Вечером, когда все уже разошлись по домам, Горм записал в своем блокноте:
«Что-то, должно быть, не то с человеком, который не вспомнил о лете, пока не заметил, что уже наступила осень. И у которого среди всех его подчиненных нет ни одного, кто был бы способен передать важное человеческое сообщение».
После конторы он пошел в кино. Показывали фильм о любви. Банальные ситуации, понять которые Горм был не в силах. Но в кинозале было темно и уютно.
Потом он немного выпил в том ресторане, в котором Турид танцевала с высоким брюнетом. Встретил там нескольких знакомых. Один из них был учитель.

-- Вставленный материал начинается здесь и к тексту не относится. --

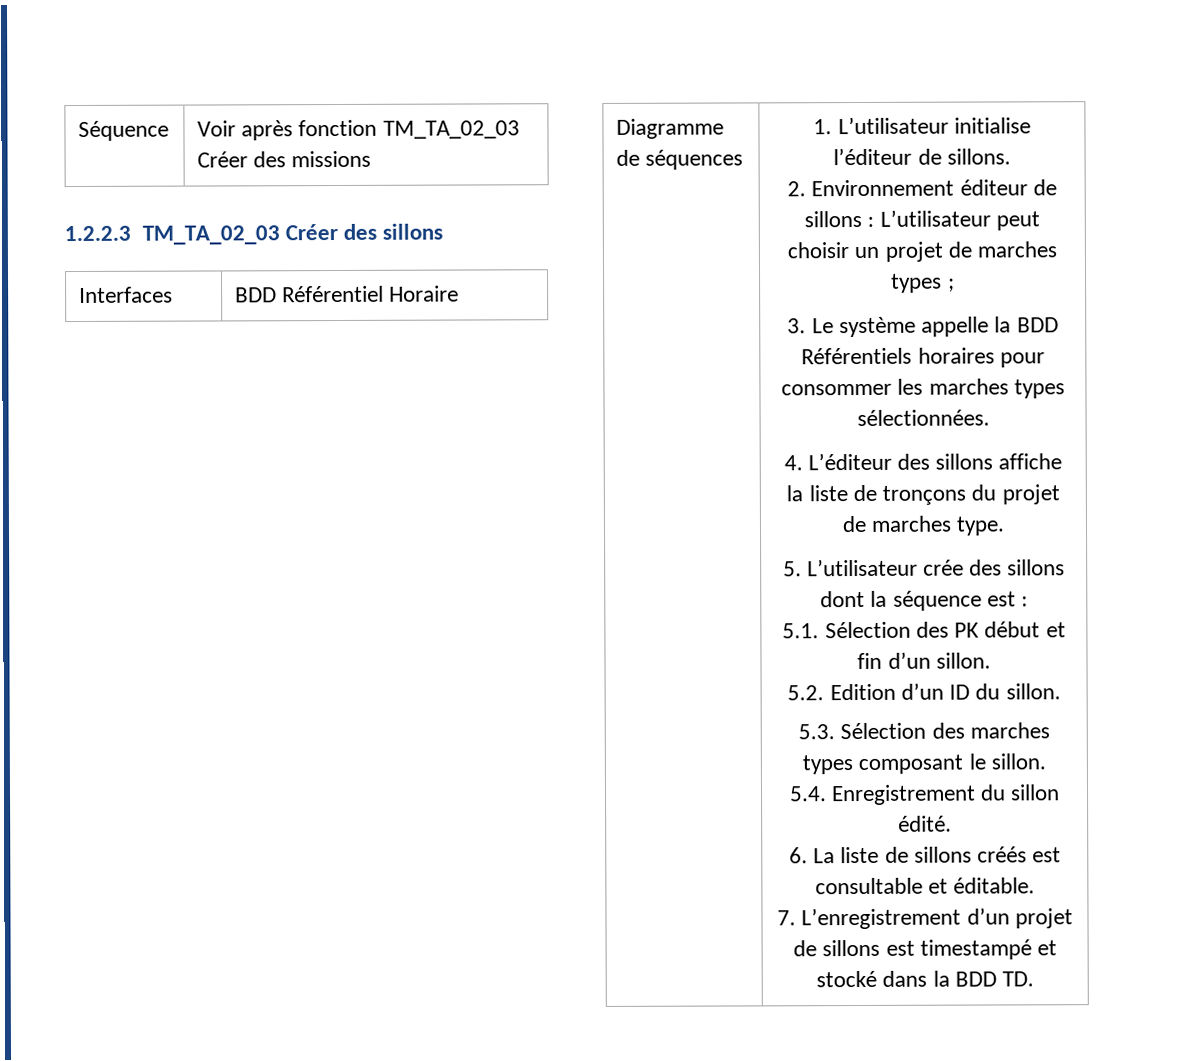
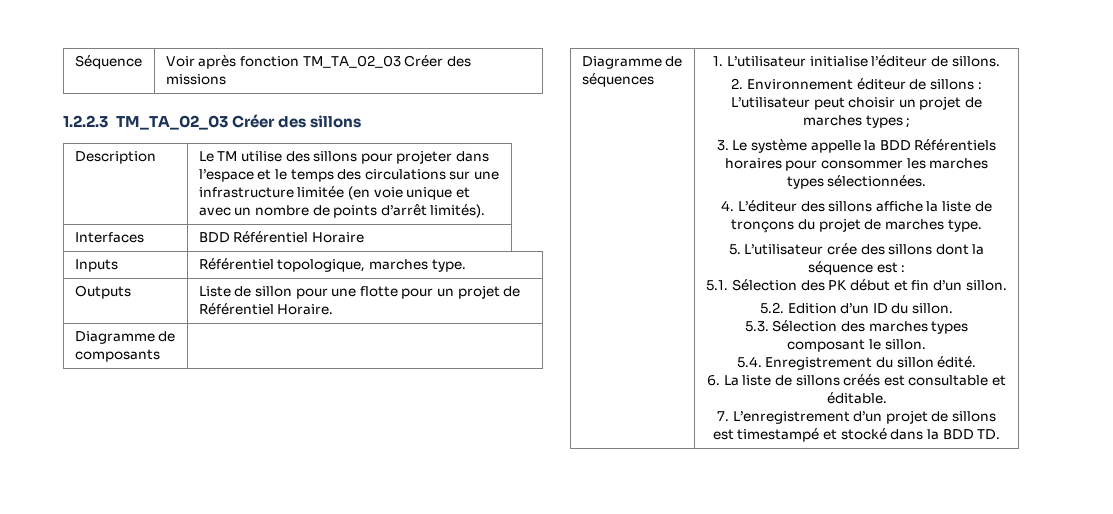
+ Description | Le TM utilise des sillons pour projeter dans l’espace et le temps des circulations sur une infrastructure limitée (en voie unique et avec un nombre de points d’arrêt limités).
  Interfaces | BDD Référentiel Horaire
+ Inputs | Référentiel topologique, marches type.
+ Outputs | Liste de sillon pour une flotte pour un projet de Référentiel Horaire.
+ Diagramme de composants |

Все уже знали новость. Маленький плоский город с прямыми улицами. Слухам не потребовалось много времени. Очевидно, люди узнали все раньше его самого. Ну что ж, теперь это уже неважно.
Бредя по пустым улицам, Горм часто видел перед собой отца. Серьезного. Всегда спешащего. Но обменяться взглядами они успевали. Иногда. Вот и сейчас он явственно увидел своего отца в витрине магазина. Отец кивнул. Горм вдруг понял, что отец, наверное, находил жизнь невыносимой.